The script is adequate, a patchwork quilt of rewrites; Carrie Fisher did some uncredited work - you can recognise her jazzy rhythms and sharp zingers. But poor Morgan Freeman has to stress the urgency of the plague with the words "These. People. Are. Americans". If the jets of pus and the corpses spread out like cold meat don't put you off your popcorn, lines like that will.
Even more corpses lurk in the opening sequence of Le Colonel Chabert. It is 1807, the aftermath of the battle of Eylau: the horses look like overturned tables, their legs stiff with rigor mortis; the plum-coloured soldiers are being piled high in mass graves. Somewhere in there is the Colonel (Grard Depardieu), mistakenly pronounced dead. What a shock, then, for his wife (Fanny Ardant) when he returns 10 years later, having hired her lawyer Derville (Fabrice Luchini). Ardant has since remarried, and Depardieu wants the riches he is owed.
Yves Angelo, who shot Germinal, directs his first feature, gracefully photographed by Bernard Lutic: the camera edges toward rooms that lie across hallways, homing in on clandestine conversations, or changing direction at whim, as though lured by a whiff of perfume. It seems to press the actors into corners too, exposing clues to their duplicity.
Angelo hasn't quite mastered pace, though. As long as the plot is muddy, there is a rumbling tension to the piece. Once Luchini is muscled out by the reunited couple, everything runs dry. Depardieu has proved he can play uncouth. And you can believe his tale - he looks dug-up, like a bad spud. But there's not enough room for him to manoeuvre; he feels bland as a stock heavy opposite the too-fragile Ardant.
Luchini is the film's bright spark, a sly weasel who whips the movie out from under its star's not inconsiderable nose. Lawyers, however, will be none too pleased at the wily stereotype he perpetuates.
Small-town loonies - you love them, I love them and, judging by the domestic box-office which La Frontera has generated, Chileans love them too. After questioning a colleague's abduction by the dictatorship, a maths teacher (Patricio Contreras) is exiled to a remote village whose inhabitants need the word "exile" explained to them. There he finds peace, contemplation and a deep-sea diving expedition to locate the hole in the ocean bed. At two hours, the whimsy is spread terribly thin, but the writer-director Ricardo Larrain conjures an intriguing array of oddballs whose eccentricity masks a sore disillusionment. The film closes with biblical overtones; while its canvas remains more modest, it's a charmer. Imagine Salvador Dali had collaborated on a sitcom with Galton & Simpson and you're getting close.

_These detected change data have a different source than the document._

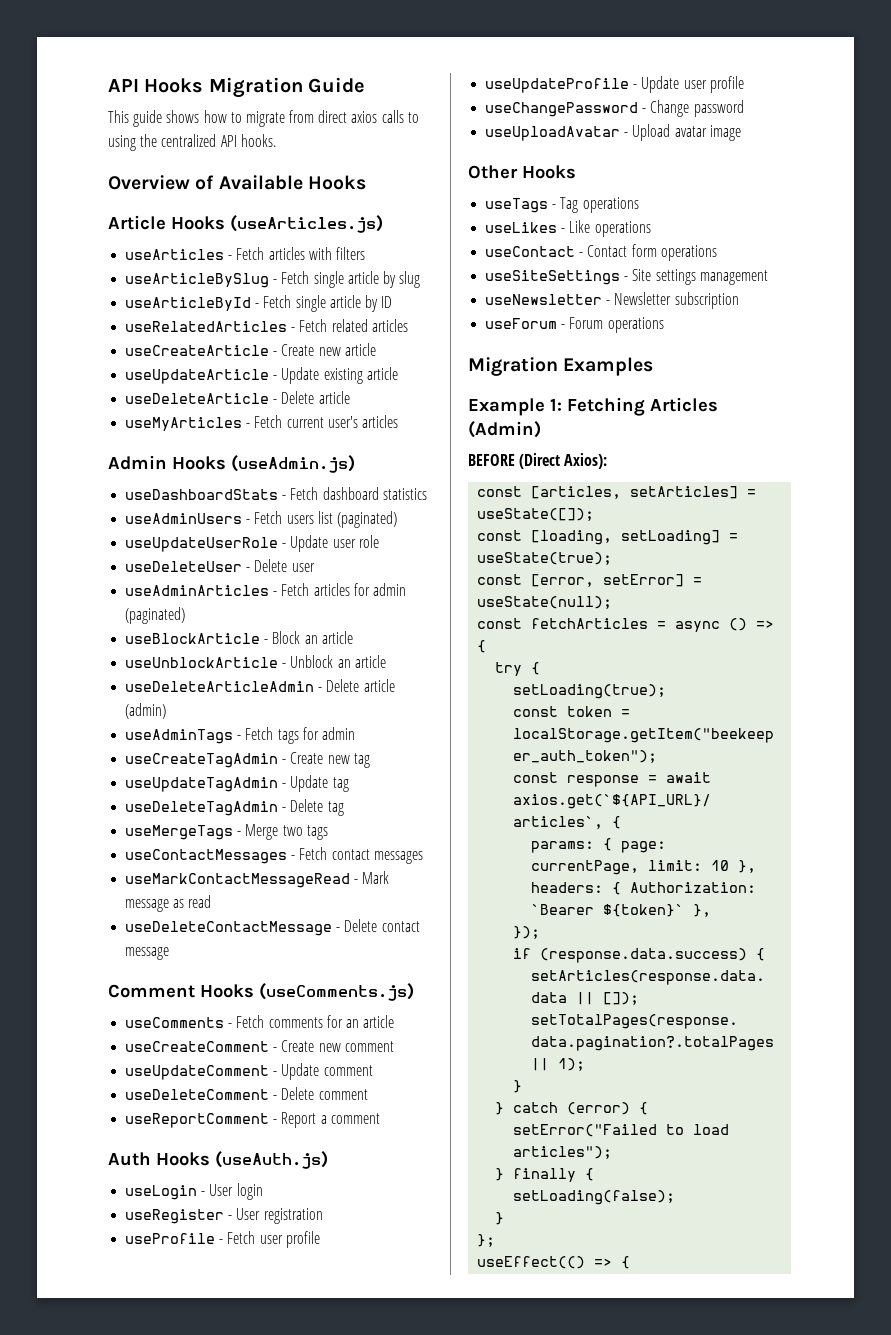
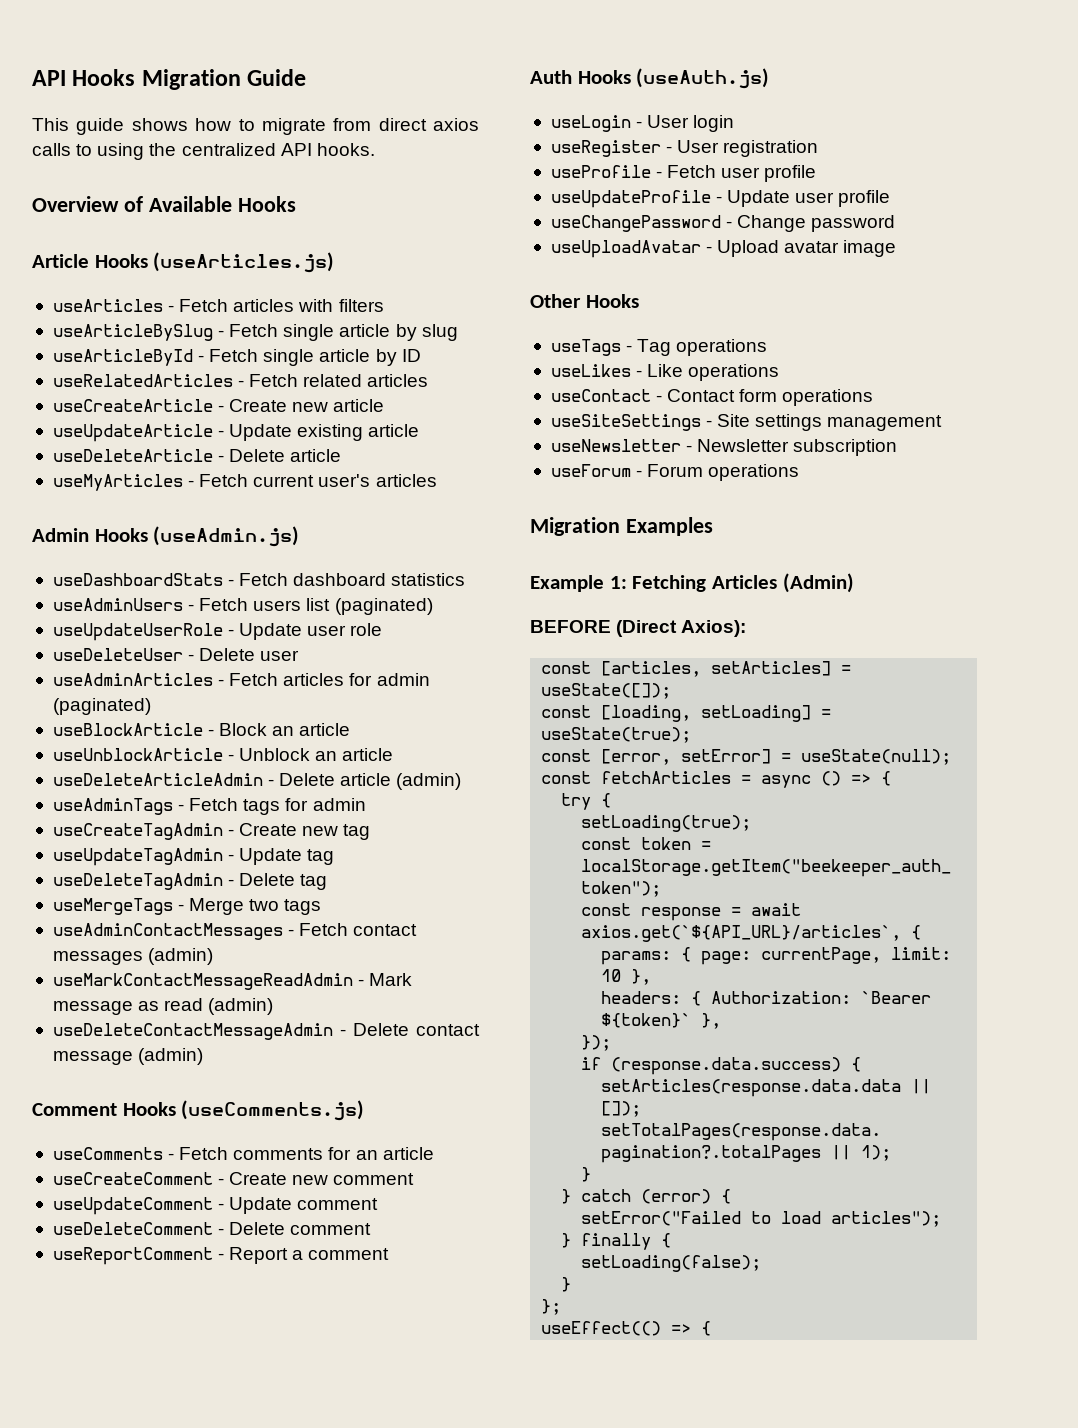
- useContactMessages - Fetch contact messages
- useMarkContactMessageRead - Mark message as read
- useDeleteContactMessage - Delete contact message
+ useAdminContactMessages - Fetch contact messages (admin)
+ useMarkContactMessageReadAdmin - Mark message as read (admin)
+ useDeleteContactMessageAdmin - Delete contact message (admin)

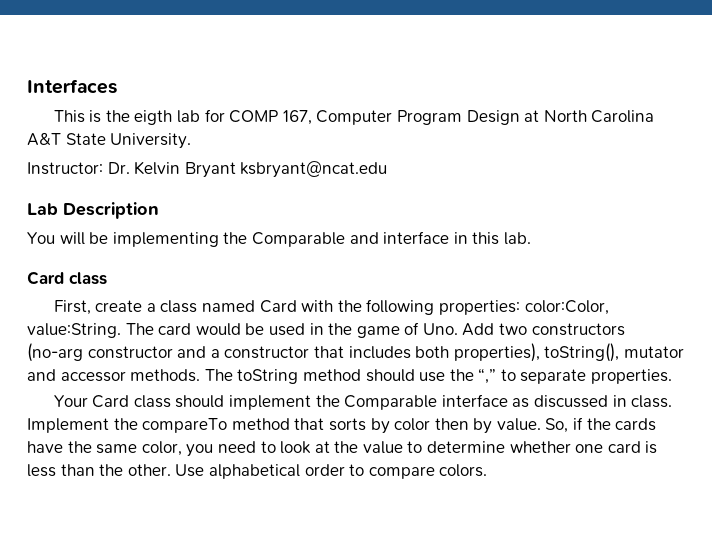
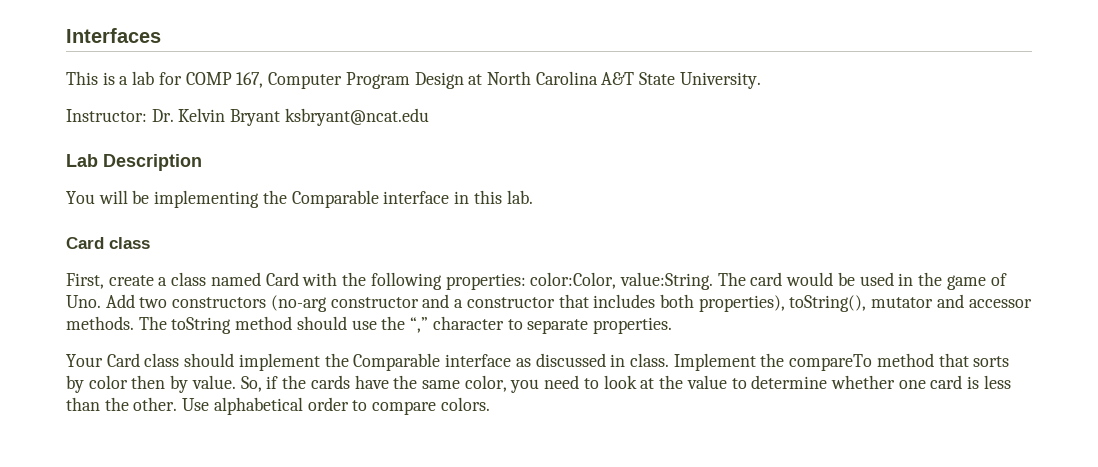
- This is the eigth lab for COMP 167, Computer Program Design at North Carolina A&T State University.
+ This is a lab for COMP 167, Computer Program Design at North Carolina A&T State University.
- You will be implementing the Comparable and interface in this lab.
+ You will be implementing the Comparable interface in this lab.
- The toString method should use the “,” to separate properties.
+ The toString method should use the “,” character to separate properties.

At school, if you didn't understand a film, that meant it was cool. Oh, how we would have lapped up Look Me in the Eye (at the NFT), a jamboree bag of metropolitan tableaux, Freudian imagery and off-cuts from the oeuvre of Roeg and Antonioni (with a dash of Dennis Potter to dirty). I expect it's all about voyeurism and sexuality, though it makes very little sense. Still, King's Cross, and the actress Caroline Catz, look darkly alluring, and pretentious 14-year-olds who know no better will adore it.